To be born again in spirit was the essence of the religion. To become simple, humble, meek, loving, that was the gist of it.
Now step back a moment and see the whole picture. Not only was this god amazing and this story amazing; the whole question of the relationship of the tale to writing was amazing.
As you can tell from this narrative, the one thing we had once shared with our barbarian neighbors was that we distrusted writing. Memory was sacred to us, and we thought that writing was not good for it. We knew how to read and write. But we still distrusted it. And here was this humble god who quoted from the sacred book of the Hebrews, connected himself with its innumerable prophecies concerning a messiah, and then charged his followers to write about him.

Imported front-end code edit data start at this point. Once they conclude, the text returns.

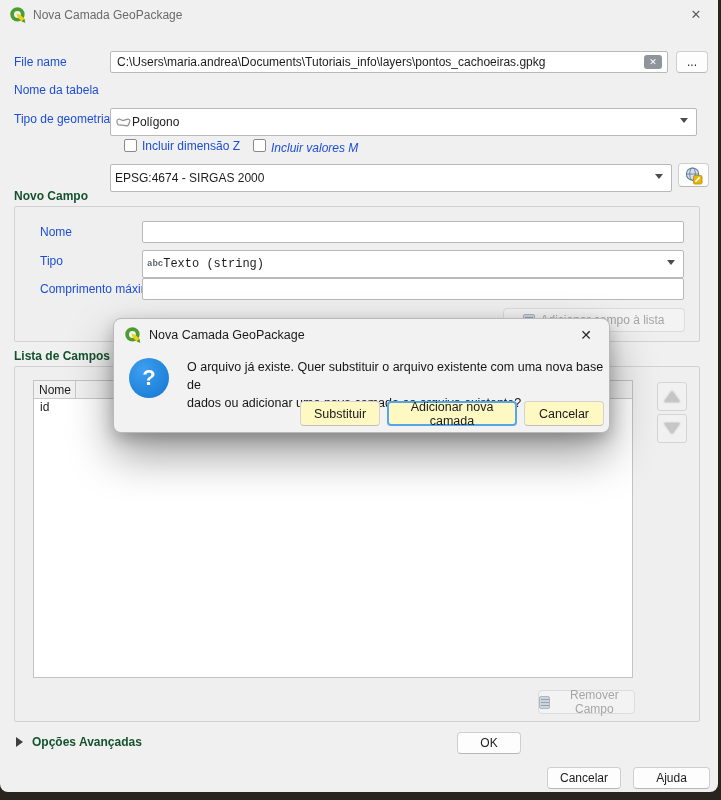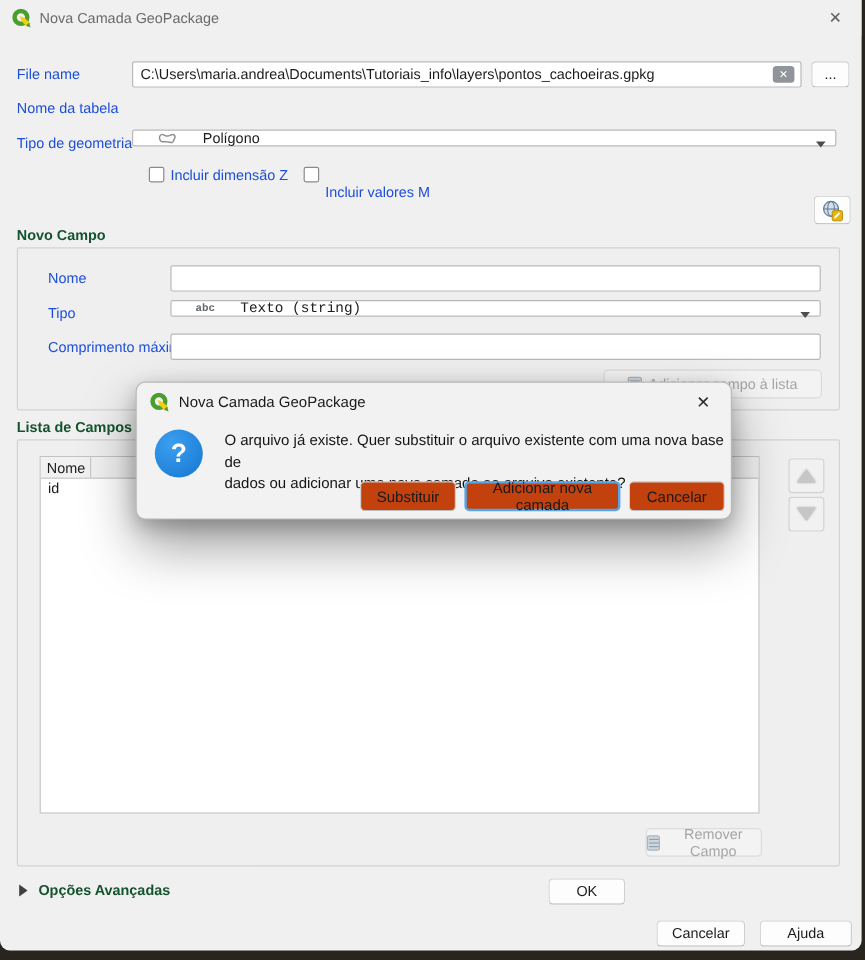"Polígono" .combo { gap: 21px -> 0; height: 14px -> 28px; padding: 0 20px 0 20px -> 0 20px 0 4px }
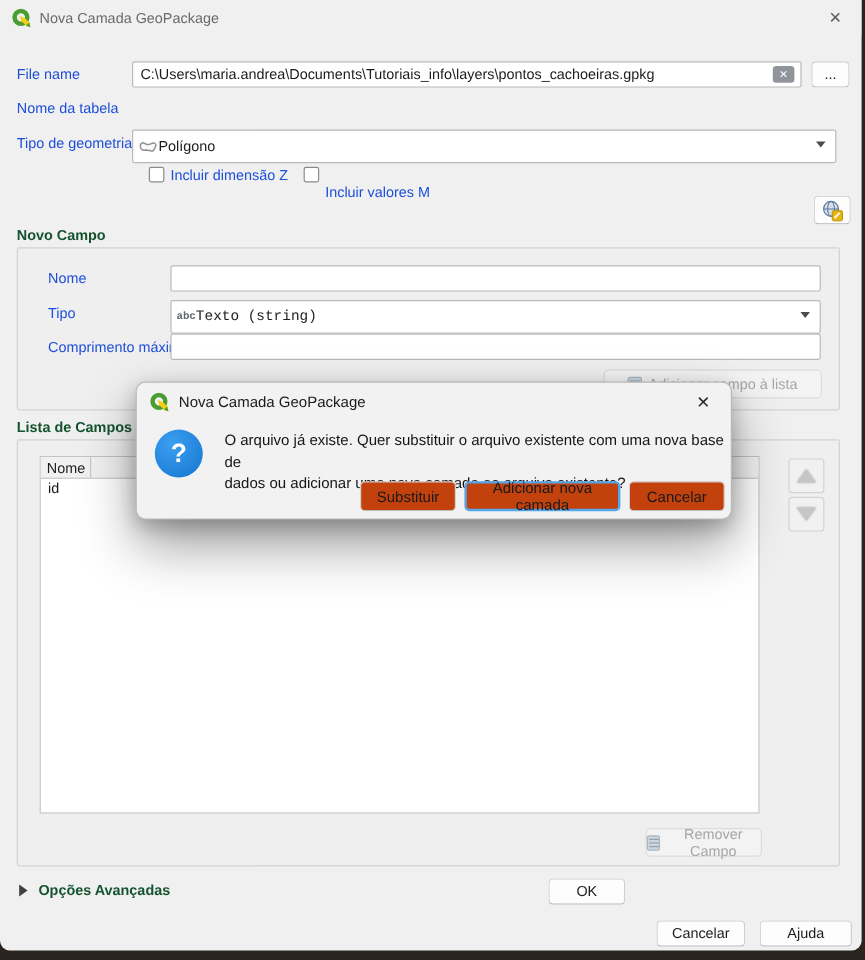"Incluir valores M" span.lbl { font-style: none -> italic; top: 149px -> 137px }
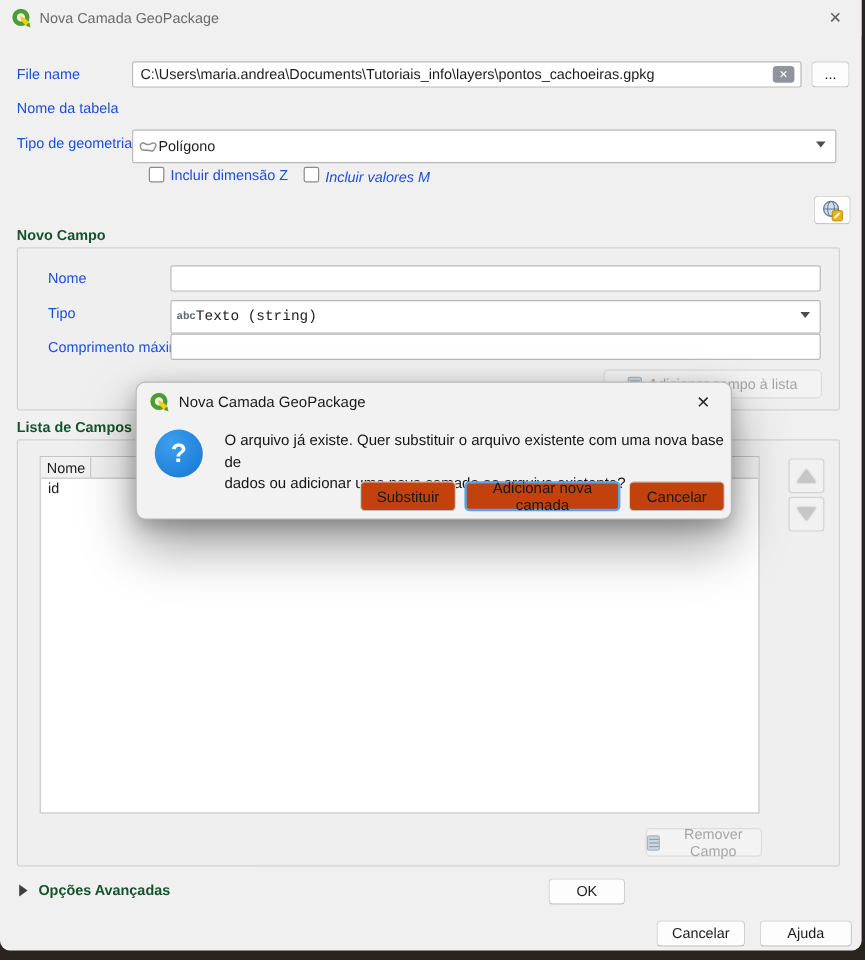"EPSG:4674 - SIRGAS 2000" div.combo { html: none -> <div> <span>EPSG:4674 - SIRGAS 2000</span> <span></span> </div> }
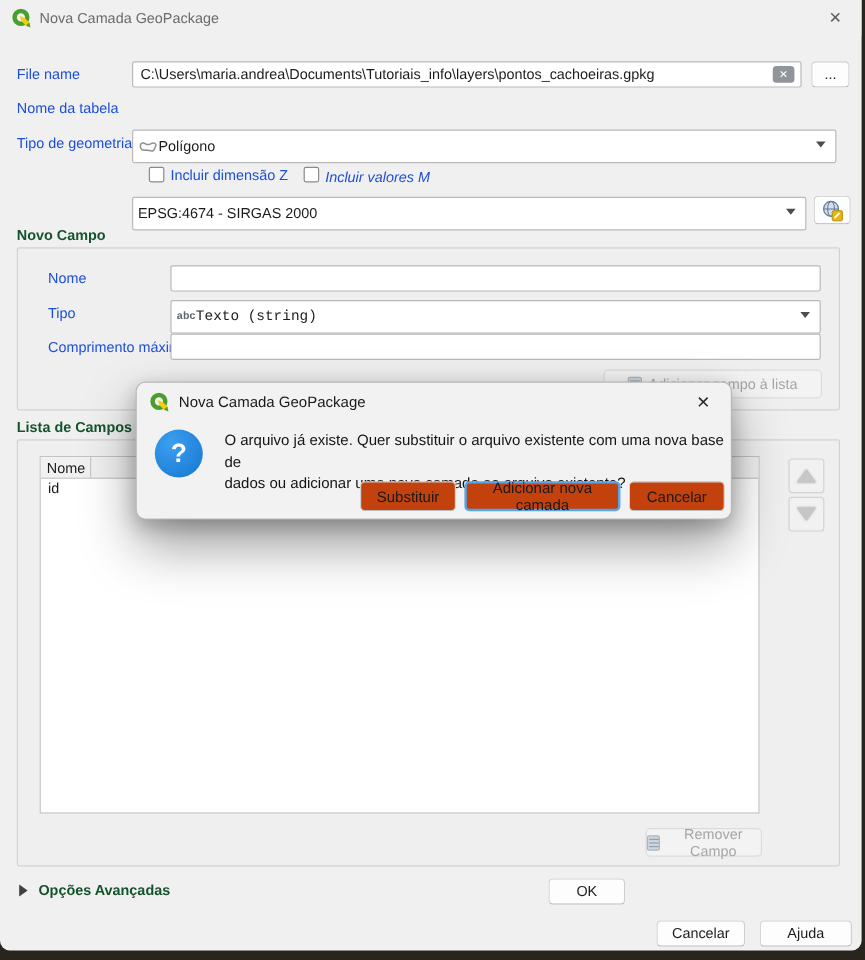"Substituir" .m-btn { background: #c2410c -> #fef9c3 }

But long before I'd finished the last gospel, pacing, reading aloud, holding the big altar book in two arms, with fingers curled over the tops of the pages, I came to love this Jesus for the strange things that he said, the way he contradicted himself, and his patience with those who killed him. As for his resurrection, my first conclusion was that he was as long-lived as were we--the Taltos. And that he had put one over on his followers because they were mere humans.
We had to do such tricks all the time, to assume different identities when speaking to human neighbors, so that they would become confused and fail to realize that we were living for centuries.
But I soon realized through Ninian's zealous instructions--and he was a joyful and ecstatic monk--that Christ had in fact risen from the dead. And truly ascended into heaven.
I saw in something of a mystical flash the whole picture--this god of love, martyred for love, and the radical nature of his message. In a mad way, the thing gripped me because it was so utterly unbelievable. Indeed, the entire combination of elements was cumbersome and preposterous.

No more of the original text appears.